It broke the record in record time. CNN Money’s Matt Egan: “The latest rush to buy stocks left the average up almost 8,000 points since… Trump’s 2016 election.The rally on Wednesday gave the Dow its best percentage gain since November. And it showed that the upward trend remains intact despite a big reversal the day before… But the velocity of the rally is raising eyebrows. It took just seven trading days for the Dow to climb from 25,000 to 26,000. While that is just a 4% advance, it’s part of a broader surge that has carried the Dow 42% during the Trump era. And the market rise has come with virtually no breaks.”
MONEY ON THE HILL
— Shutdown showdown. The Post’s Mike DeBonis, Ed O’Keefe, and Erica Werner: “Bitter divisions in both parties threatened Wednesday to derail Congress’s effort to keep the federal government fully operating past the end of the week. The shutdown threat emerged on two fronts: Republican defense hawks in the House said a short-term spending plan the party introduced late Tuesday did not devote enough money to the military. Meanwhile, Democrats, whose support would be critical for passage in the Senate, began lining up in opposition amid pressure from immigration activists to use the budget talks as leverage to legalize many young immigrants known as ‘dreamers.’ By Wednesday evening, the short-term bill was on the cusp of failure…

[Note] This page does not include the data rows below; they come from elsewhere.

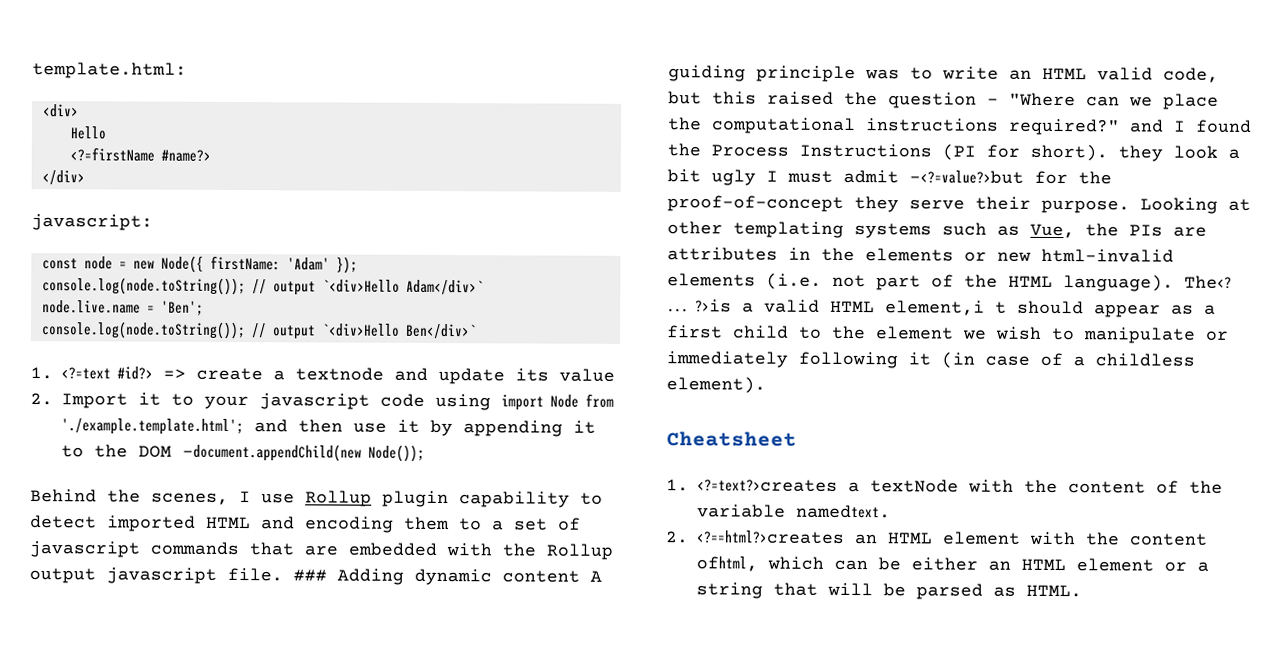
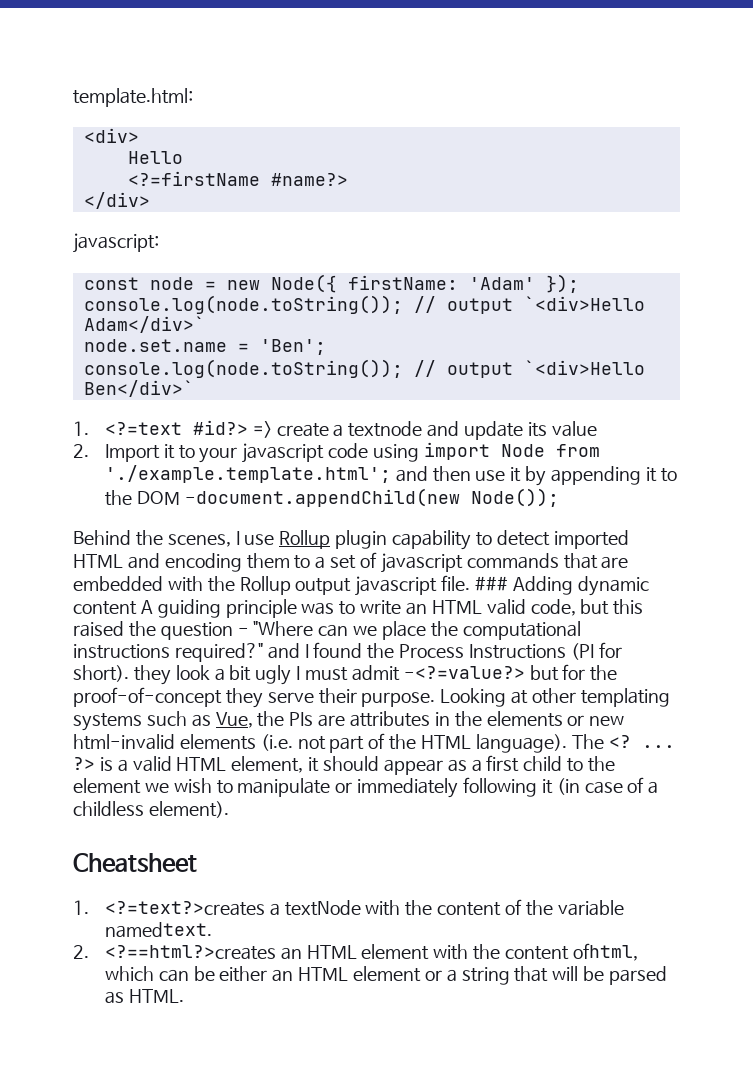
- node.live.name = 'Ben';
+ node.set.name = 'Ben';
- ### Adding dynamic content A guiding principle was to write an HTML valid code, but this raised the question - "Where can we place the computational instructions required?" and I found the Process Instructions (PI for short). they look a bit ugly I must admit -<?=value?>but for the proof-of-concept they serve their purpose.
+ ### Adding dynamic content A guiding principle was to write an HTML valid code, but this raised the question - "Where can we place the computational instructions required?" and I found the Process Instructions (PI for short). they look a bit ugly I must admit -<?=value?> but for the proof-of-concept they serve their purpose.
- The<? ... ?>is a valid HTML element,i t should appear as a first child to the element we wish to manipulate or immediately following it (in case of a childless element).
+ The <? ... ?> is a valid HTML element, it should appear as a first child to the element we wish to manipulate or immediately following it (in case of a childless element).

House Republicans unveiled a bill Tuesday that would extend funding for four weeks, allowing time for further negotiations toward deals on long-term spending and immigration. To entice Democrats, GOP leaders attached a six-year extension of the popular Children’s Health Insurance Program, as well as the delay of two unpopular health-care taxes. But few, if any, Democrats have been swayed by the overture.”
— Tax bill fails to crack majority. Politico’s Toby Eckert: “Support for the Republican tax plan has ticked up slightly since [Trump] signed it into law, but it still hasn’t drawn the backing of a majority of voters, according to a new POLITICO/Morning Consult poll.
The GOP’s top selling point for the plan recently — a spate of employee bonuses and wage increases — was a wash in the poll. The tracking poll, conducted Jan. 11-16, found that a 45 percent plurality of voters backed the plan based on what they knew about it, up from 42 percent in a similar poll before the legislation was enacted on Dec. 22. Opposition in the new poll came in at 34 percent, down from 39 percent. Twenty percent of respondents were undecided, up from 18 percent. After respondents were told about the major provisions of the bill, support rose to 47 percent, opposition remained at 34 percent.”
— ICI reverses itself on fund rules. Politico’s Zachary Warmbrodt: “A prominent investment industry group is lobbying to keep in place major money market mutual fund regulations that it resisted only a few years ago. The issue will come to a head this week as the House Financial Services Committee votes on bipartisan legislation that would roll back regulations intended to prevent the kind of investor runs on money market funds that exacerbated the 2008 financial crisis. The Investment Company Institute, which represents money managers, did not support many of the safeguards the SEC enacted in 2014 but told senior lawmakers in a letter Friday that it now opposes the House bill that would defang the rules.”
— Trump threatens NAFTA. Reuters’s Jeff Mason and David Lawder: “Trump on Wednesday said that terminating the North American Free Trade Agreement would result in the ‘best deal’ to revamp the 24-year-old trade pact with Canada and Mexico in favor of U.S. interests. Lawmakers as well as agricultural and industrial groups have warned Trump not to quit NAFTA, but he said that may be the outcome.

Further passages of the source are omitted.